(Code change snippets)
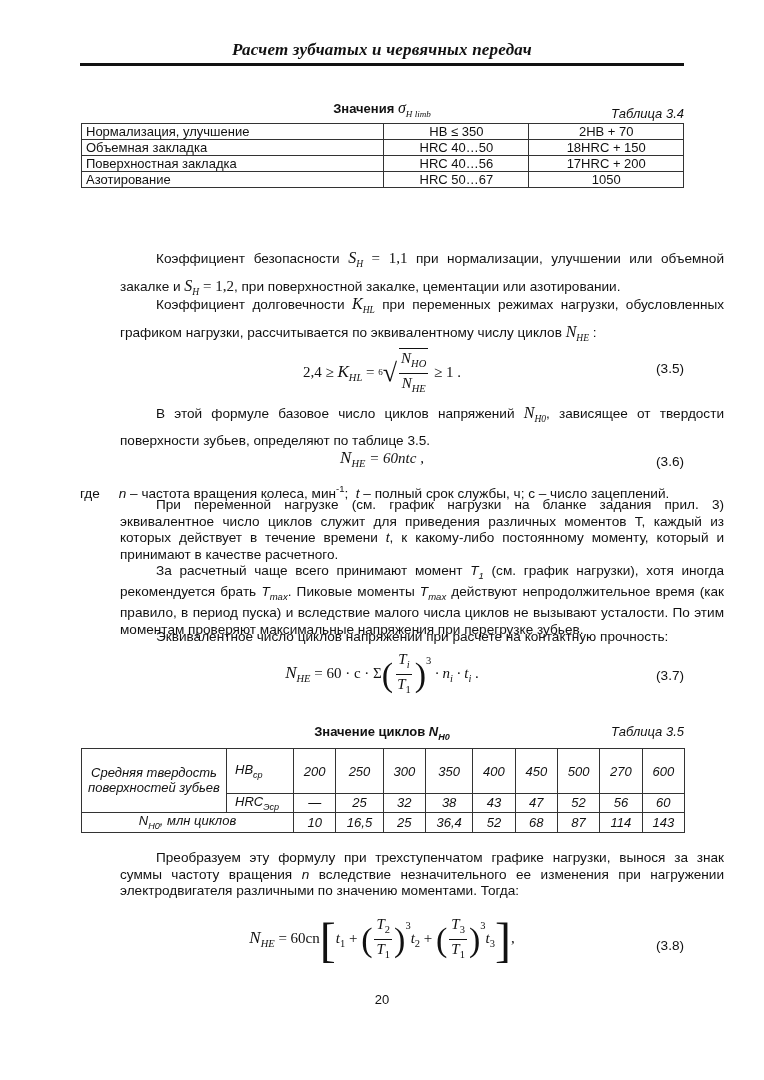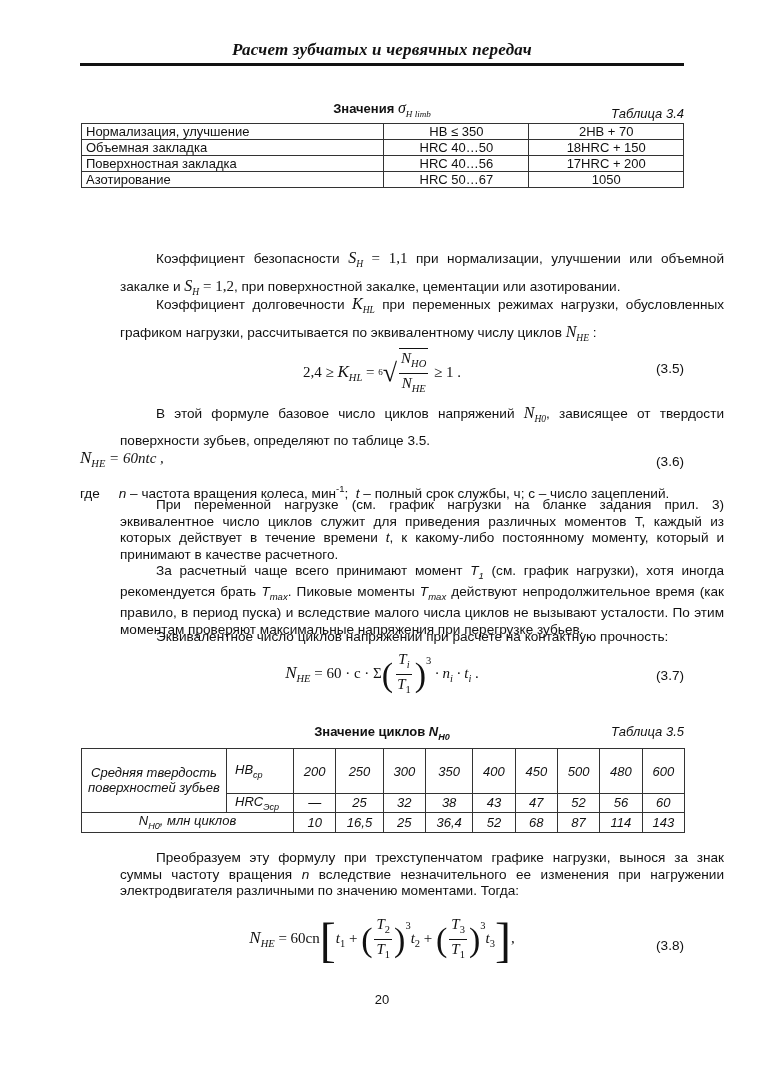--- a/index.html
+++ b/index.html
@@ -89,7 +89,7 @@
   <span>В этой формуле базовое число циклов напряжений </span><span class="math" style="font-size:16px;">N</span><sub class="math">H0</sub><span>, зависящее от твердости поверхности зубьев, определяют по таблице 3.5.</span>
 </div>
 
-<div class="abs eq" style="top:448px; height:26px; text-align:left;">
+<div class="abs eq" style="top:448px; height:26px; text-align:center;">
   <span class="math" style="font-size:17px;">N</span><sub class="math">HE</sub><span class="math"> = 60ntc ,</span>
   <span class="eqnum">(3.6)</span>
 </div>

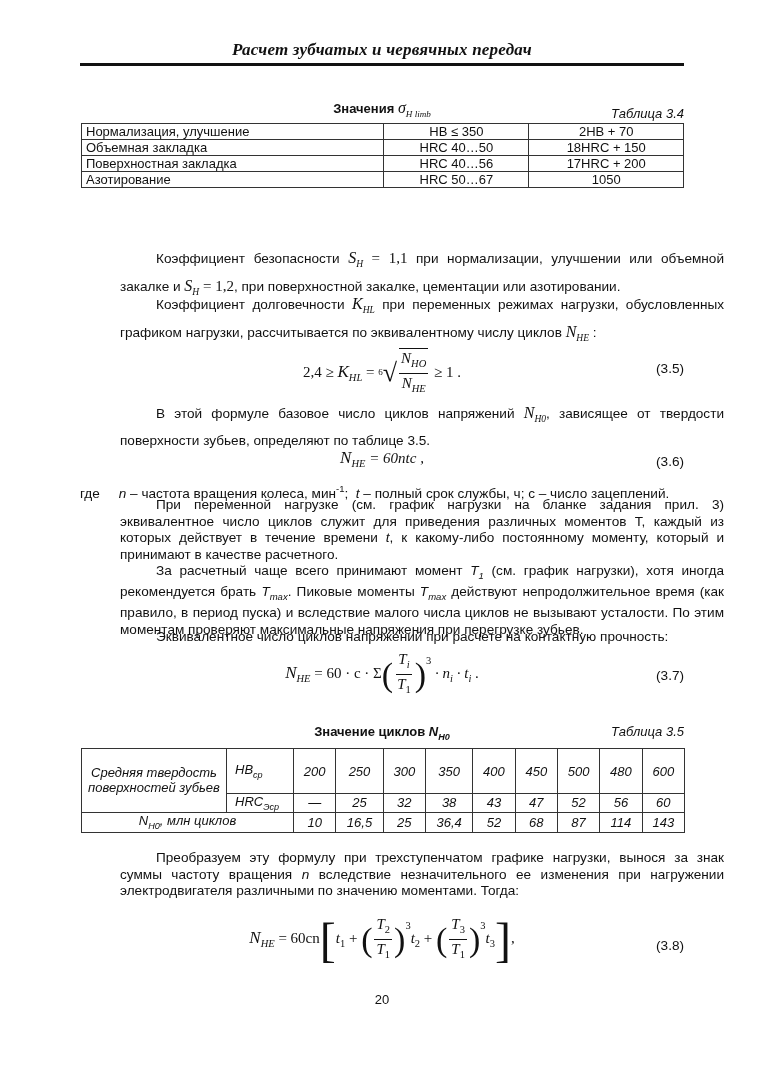--- a/index.html
+++ b/index.html
@@ -132,7 +132,7 @@
     <td>400</td>
     <td>450</td>
     <td>500</td>
-    <td>480</td>
+    <td>270</td>
     <td>600</td>
   </tr>
   <tr style="height:18px;">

- [EXERCISE GOAL]
Without the pictures, restate all the entries above exactly.

- [TASK ANSWER]
--- a/index.html
+++ b/index.html
@@ -89,7 +89,7 @@
   <span>В этой формуле базовое число циклов напряжений </span><span class="math" style="font-size:16px;">N</span><sub class="math">H0</sub><span>, зависящее от твердости поверхности зубьев, определяют по таблице 3.5.</span>
 </div>
 
-<div class="abs eq" style="top:448px; height:26px; text-align:left;">
+<div class="abs eq" style="top:448px; height:26px; text-align:center;">
   <span class="math" style="font-size:17px;">N</span><sub class="math">HE</sub><span class="math"> = 60ntc ,</span>
   <span class="eqnum">(3.6)</span>
 </div>

--- a/index.html
+++ b/index.html
@@ -132,7 +132,7 @@
     <td>400</td>
     <td>450</td>
     <td>500</td>
-    <td>480</td>
+    <td>270</td>
     <td>600</td>
   </tr>
   <tr style="height:18px;">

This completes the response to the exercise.